● **TASK REQUIREMENTS**
Beginning with the line that holds "Total | Meninggal: 62 -> 61" and ending with the last line below, repeat each line exactly, leaving any pictures out.

======== RECORD EXTRACTS

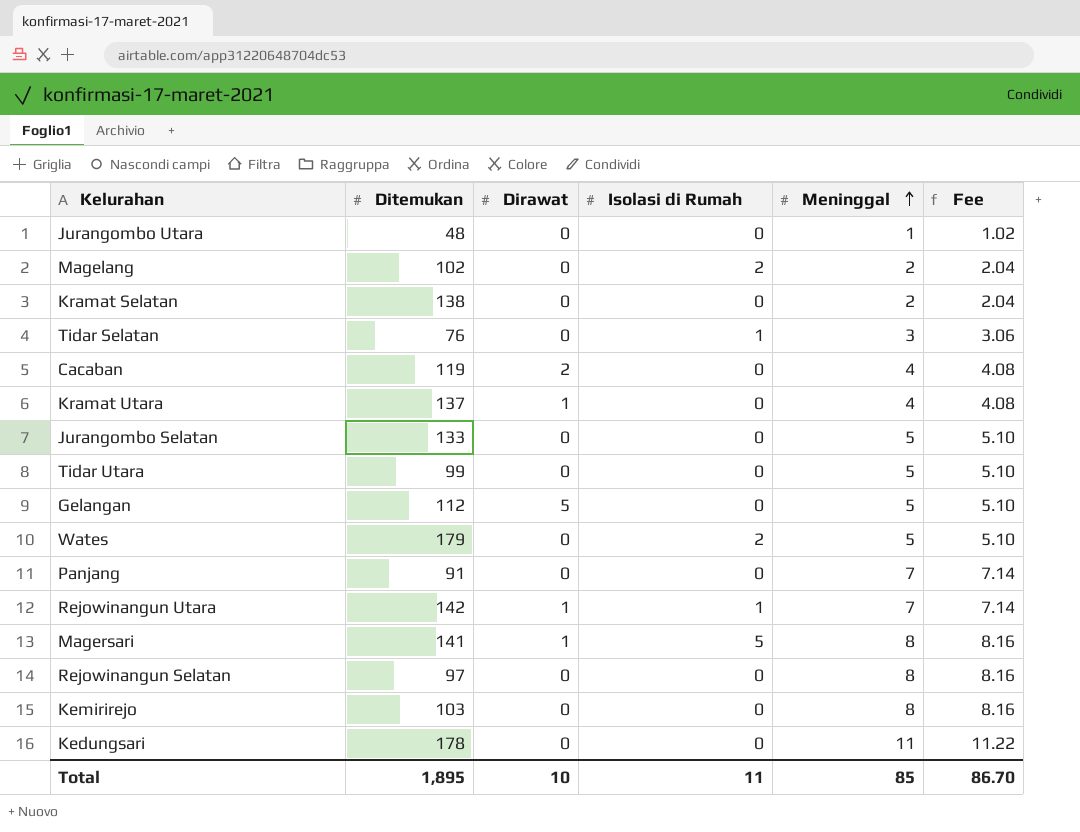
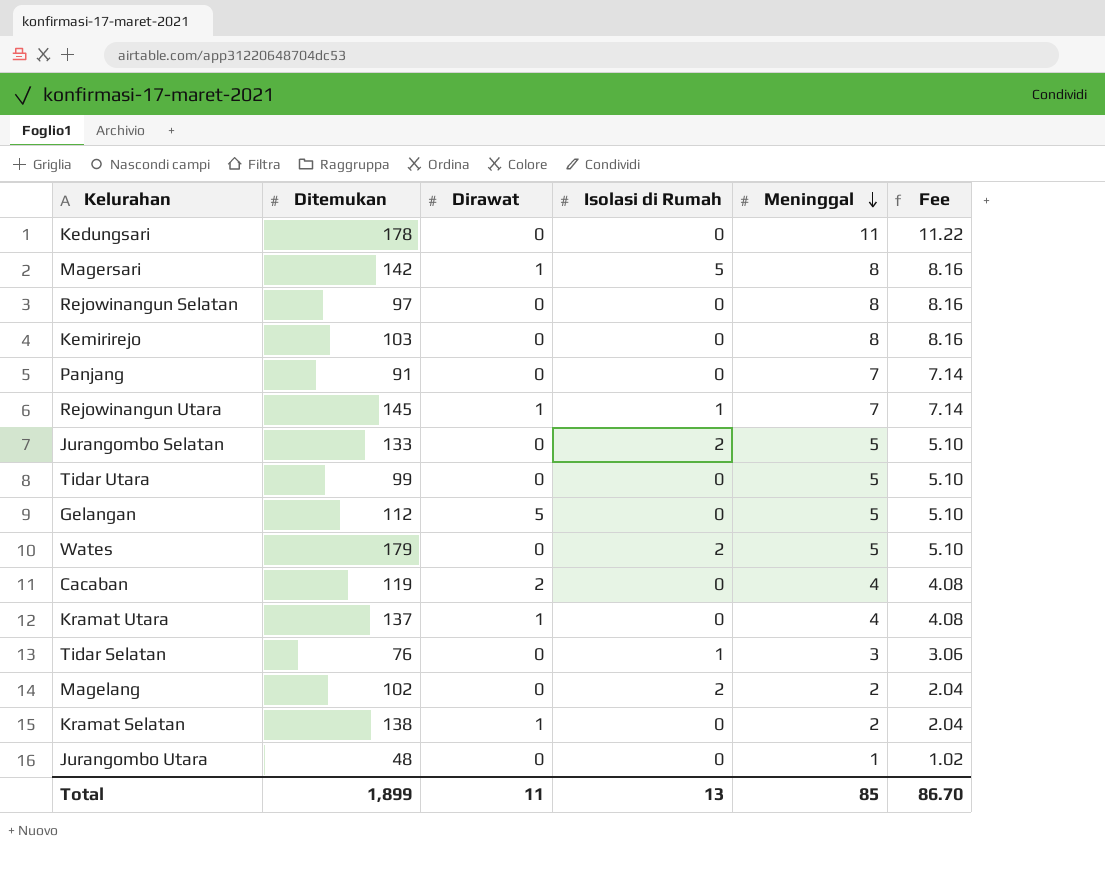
row order: Meninggal ascending -> Meninggal descending
Magersari | Ditemukan: 141 -> 142
Rejowinangun Utara | Ditemukan: 142 -> 145
Jurangombo Selatan | Isolasi di Rumah: 0 -> 2
Kramat Selatan | Dirawat: 0 -> 1
Total | Ditemukan: 1,895 -> 1,899
Total | Dirawat: 10 -> 11
Total | Isolasi di Rumah: 11 -> 13

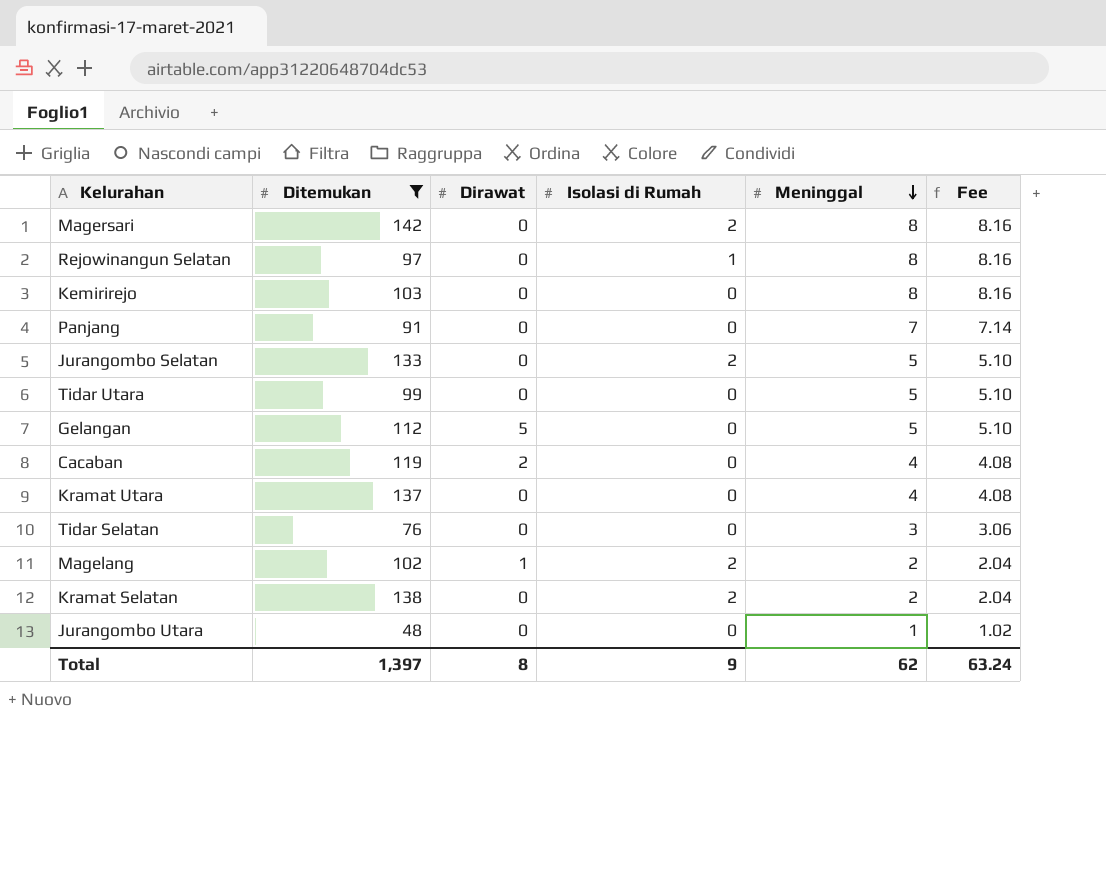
filter: none -> Ditemukan <= 142
Magersari | Dirawat: 1 -> 0
Magersari | Isolasi di Rumah: 5 -> 2
Rejowinangun Selatan | Isolasi di Rumah: 0 -> 1
Kramat Utara | Dirawat: 1 -> 0
Tidar Selatan | Isolasi di Rumah: 1 -> 0
Magelang | Dirawat: 0 -> 1
Kramat Selatan | Dirawat: 1 -> 0
Kramat Selatan | Isolasi di Rumah: 0 -> 2
Total | Ditemukan: 1,899 -> 1,397
Total | Dirawat: 11 -> 8
Total | Isolasi di Rumah: 13 -> 9
Total | Meninggal: 85 -> 62
Total | Fee: 86.70 -> 63.24

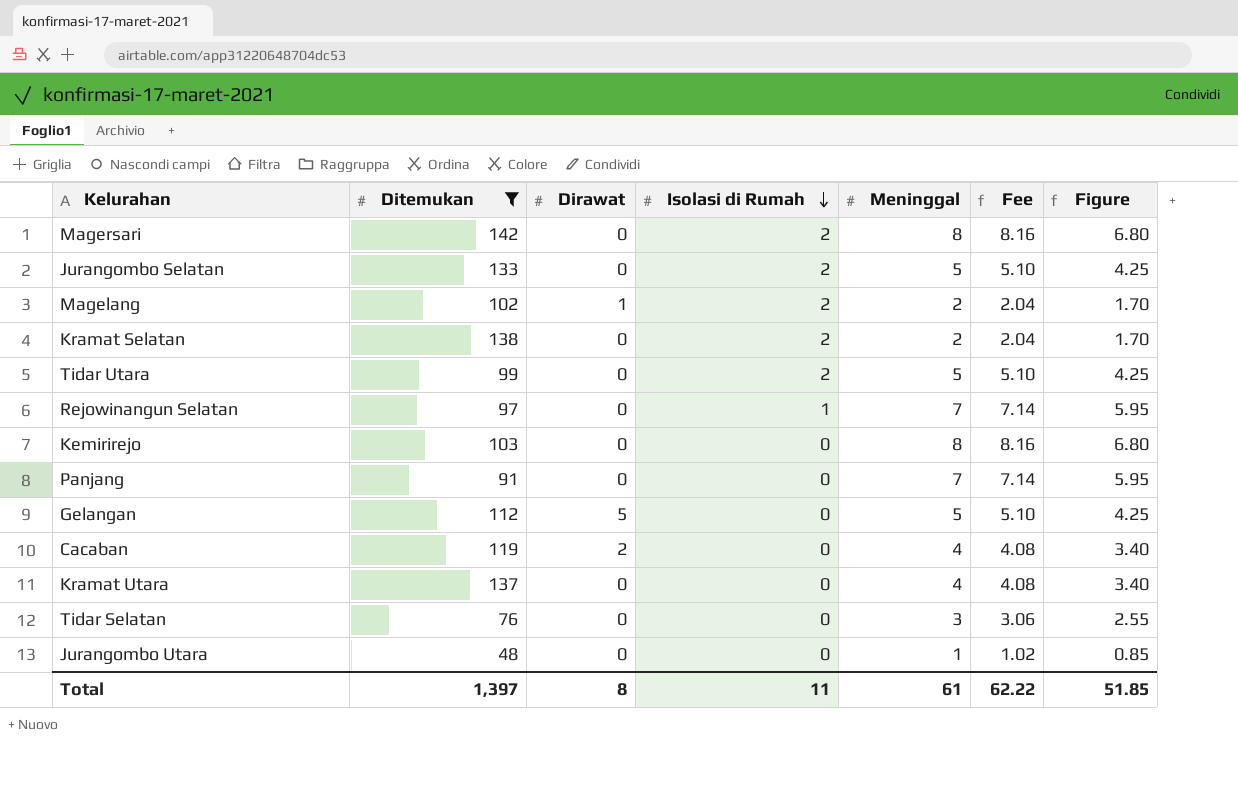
row order: Meninggal descending -> Isolasi di Rumah descending
column Figure | formula: none -> [Meninggal] * 0.85
Tidar Utara | Isolasi di Rumah: 0 -> 2
Rejowinangun Selatan | Meninggal: 8 -> 7
Rejowinangun Selatan | Fee: 8.16 -> 7.14
Total | Isolasi di Rumah: 9 -> 11
Total | Meninggal: 62 -> 61
Total | Fee: 63.24 -> 62.22

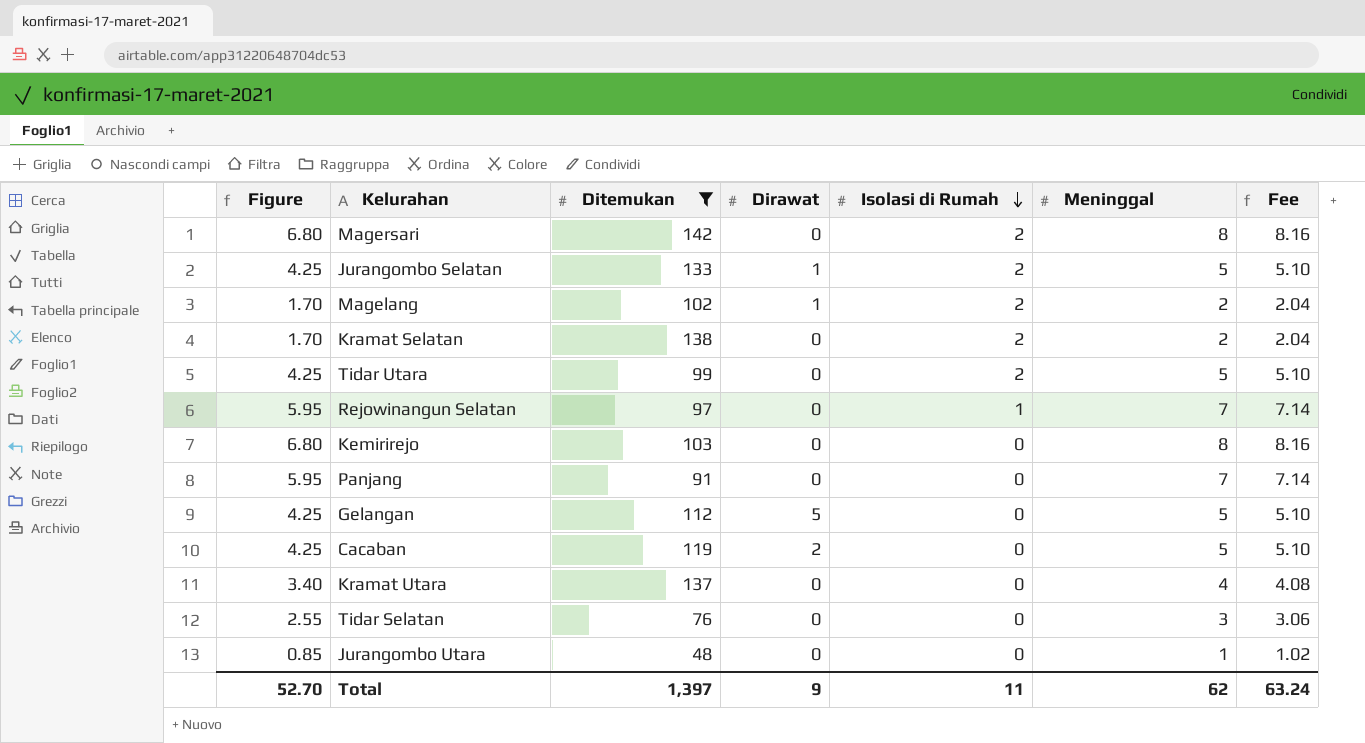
column Figure | position: 7 -> 1
Jurangombo Selatan | Dirawat: 0 -> 1
Cacaban | Figure: 3.40 -> 4.25
Cacaban | Meninggal: 4 -> 5
Cacaban | Fee: 4.08 -> 5.10
Total | Figure: 51.85 -> 52.70
Total | Dirawat: 8 -> 9
Total | Meninggal: 61 -> 62
Total | Fee: 62.22 -> 63.24

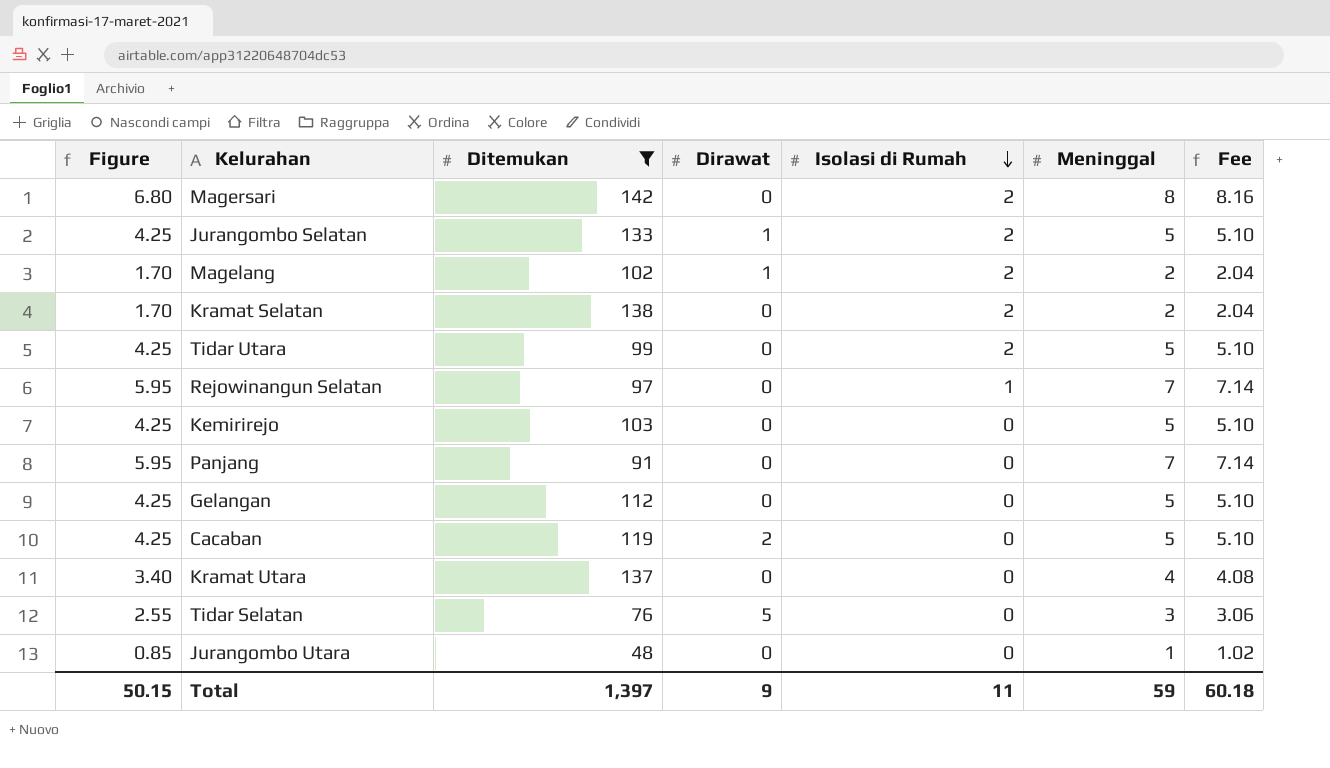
Kemirirejo | Figure: 6.80 -> 4.25
Kemirirejo | Meninggal: 8 -> 5
Kemirirejo | Fee: 8.16 -> 5.10
Gelangan | Dirawat: 5 -> 0
Tidar Selatan | Dirawat: 0 -> 5
Total | Figure: 52.70 -> 50.15
Total | Meninggal: 62 -> 59
Total | Fee: 63.24 -> 60.18

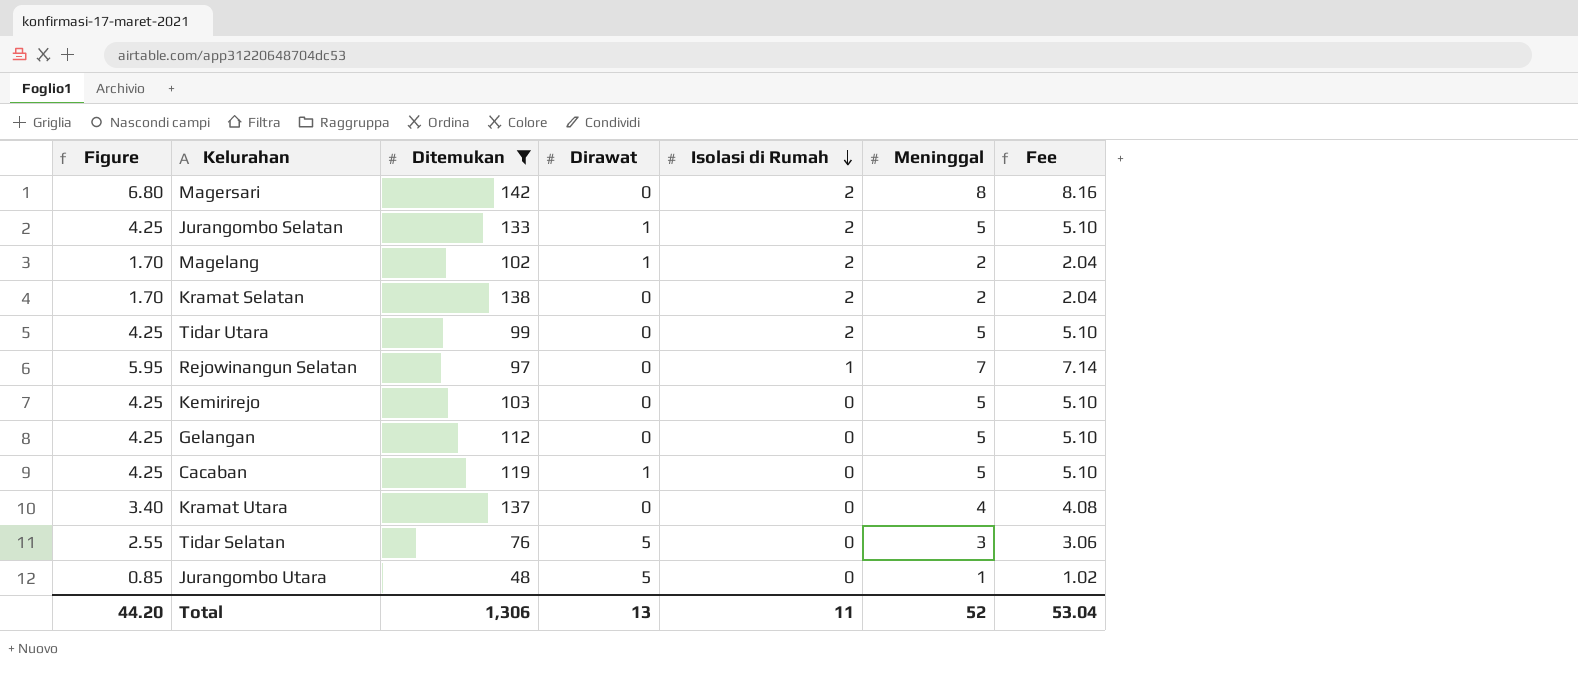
row Panjang: 5.95 | 91 | 0 | 0 | 7 | 7.14 -> none
Cacaban | Dirawat: 2 -> 1
Jurangombo Utara | Dirawat: 0 -> 5
Total | Figure: 50.15 -> 44.20
Total | Ditemukan: 1,397 -> 1,306
Total | Dirawat: 9 -> 13
Total | Meninggal: 59 -> 52
Total | Fee: 60.18 -> 53.04

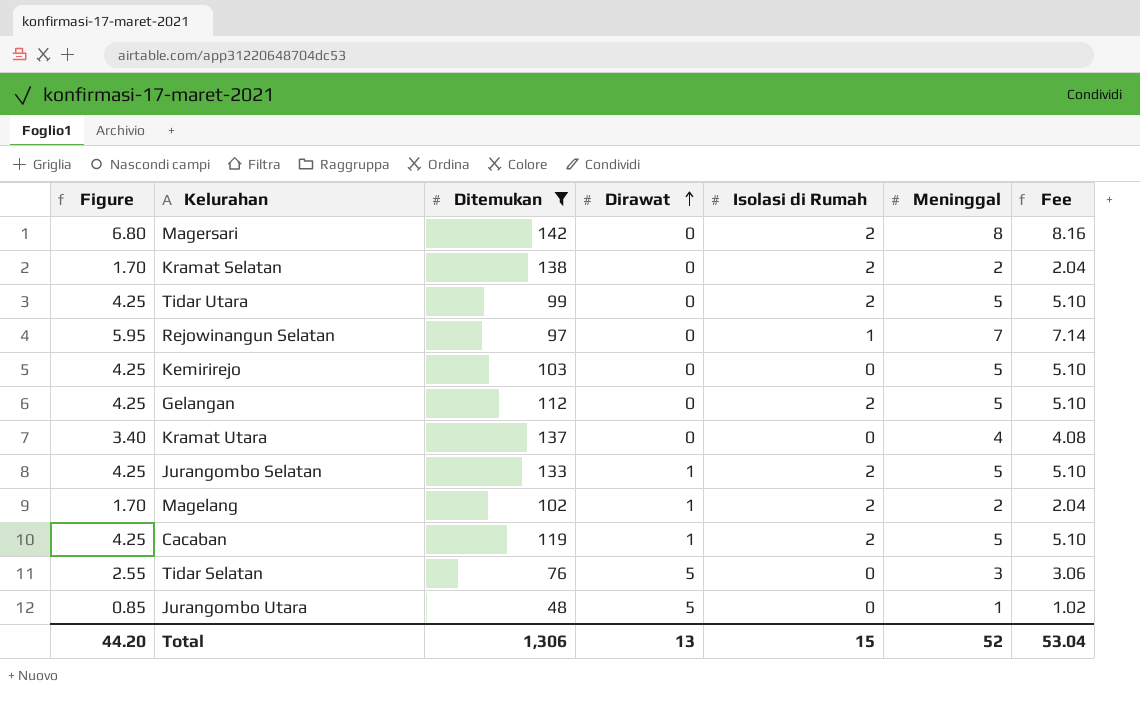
row order: Isolasi di Rumah descending -> Dirawat ascending
Gelangan | Isolasi di Rumah: 0 -> 2
Cacaban | Isolasi di Rumah: 0 -> 2
Total | Isolasi di Rumah: 11 -> 15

================

● **EXERCISE SOLUTION**
Total | Meninggal: 62 -> 61
Total | Fee: 63.24 -> 62.22

column Figure | position: 7 -> 1
Jurangombo Selatan | Dirawat: 0 -> 1
Cacaban | Figure: 3.40 -> 4.25
Cacaban | Meninggal: 4 -> 5
Cacaban | Fee: 4.08 -> 5.10
Total | Figure: 51.85 -> 52.70
Total | Dirawat: 8 -> 9
Total | Meninggal: 61 -> 62
Total | Fee: 62.22 -> 63.24

Kemirirejo | Figure: 6.80 -> 4.25
Kemirirejo | Meninggal: 8 -> 5
Kemirirejo | Fee: 8.16 -> 5.10
Gelangan | Dirawat: 5 -> 0
Tidar Selatan | Dirawat: 0 -> 5
Total | Figure: 52.70 -> 50.15
Total | Meninggal: 62 -> 59
Total | Fee: 63.24 -> 60.18

row Panjang: 5.95 | 91 | 0 | 0 | 7 | 7.14 -> none
Cacaban | Dirawat: 2 -> 1
Jurangombo Utara | Dirawat: 0 -> 5
Total | Figure: 50.15 -> 44.20
Total | Ditemukan: 1,397 -> 1,306
Total | Dirawat: 9 -> 13
Total | Meninggal: 59 -> 52
Total | Fee: 60.18 -> 53.04

row order: Isolasi di Rumah descending -> Dirawat ascending
Gelangan | Isolasi di Rumah: 0 -> 2
Cacaban | Isolasi di Rumah: 0 -> 2
Total | Isolasi di Rumah: 11 -> 15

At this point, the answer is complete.